*** EXERCISE MATERIAL

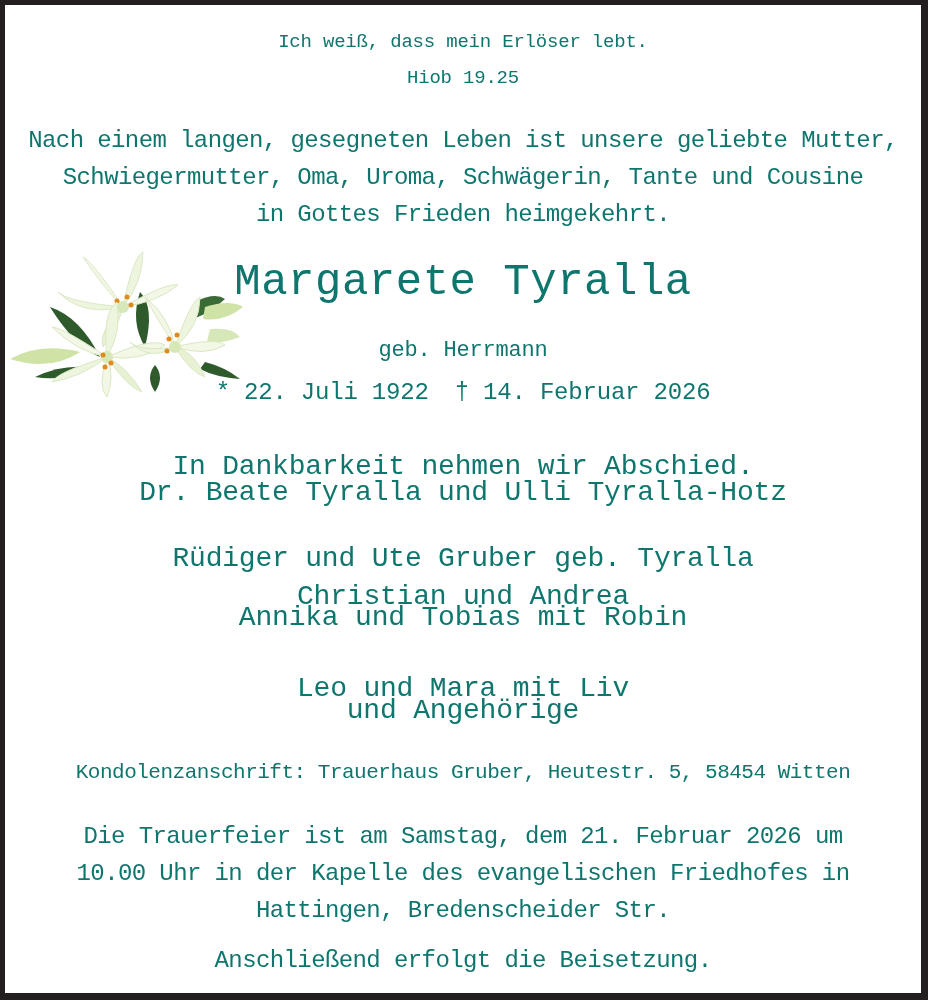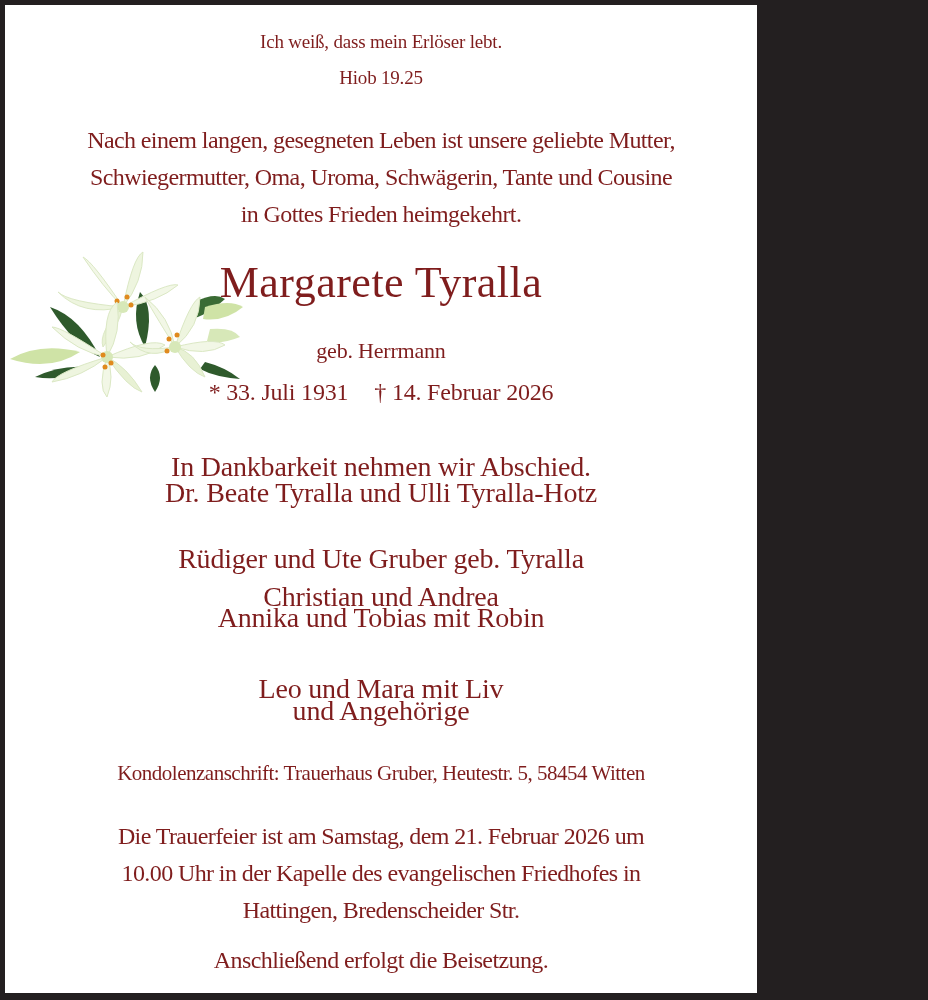--- a/index.html
+++ b/index.html
@@ -10,25 +10,25 @@
     body {
       width: 928px;
       height: 1000px;
       position: relative;
       overflow: hidden;
     }
     .page {
       position: absolute;
       left: 5px;
       top: 5px;
-      width: 752px;
+      width: 916px;
       height: 988px;
       background: #ffffff;
-      color: #7f1d1d;
-      font-family: Liberation Serif, serif;
+      color: #0f766e;
+      font-family: Liberation Mono, monospace;
     }
     .line {
       position: absolute;
       left: 0;
       width: 100%;
       text-align: center;
       white-space: nowrap;
       letter-spacing: -0.2px;
     }
     .motto { font-size: 19px; }
@@ -112,21 +112,21 @@
       <circle cx="0" cy="0" r="6" fill="#d7e8b8"></circle>
       <circle cx="-6" cy="-8" r="2.5" fill="#e08a1e"></circle>
       <circle cx="2" cy="-12" r="2.5" fill="#e08a1e"></circle>
       <circle cx="-8" cy="4" r="2.5" fill="#e08a1e"></circle>
     </g>
   </svg>
 
   <div class="line name" style="top:252px;">Margarete Tyralla</div>
   <div class="line nee" style="top:333px;">geb. Herrmann</div>
   <div class="line dates" style="top:374px;">
-    <span>* 33. Juli 1931</span><span class="gap"></span><span>† 14. Februar 2026</span>
+    <span>* 22. Juli 1922</span><span class="gap"></span><span>† 14. Februar 2026</span>
   </div>
 
   <div class="line body-text" style="top:446px;">In Dankbarkeit nehmen wir Abschied.</div>
 
   <div class="line body-text" style="top:472px;">Dr. Beate Tyralla und Ulli Tyralla-Hotz</div>
   <div class="line body-text" style="top:538px;">Rüdiger und Ute Gruber geb. Tyralla</div>
   <div class="line body-text" style="top:576px;">Christian und Andrea</div>
   <div class="line body-text" style="top:597px;">Annika und Tobias mit Robin</div>
   <div class="line body-text" style="top:668px;">Leo und Mara mit Liv</div>
   <div class="line body-text" style="top:690px;text-align:center;">und Angehörige</div>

******

AIM OF THE EXERCISE: Take every line above that includes "span" and list it.

EXERCISE ANSWER:
-    <span>* 33. Juli 1931</span><span class="gap"></span><span>† 14. Februar 2026</span>
+    <span>* 22. Juli 1922</span><span class="gap"></span><span>† 14. Februar 2026</span>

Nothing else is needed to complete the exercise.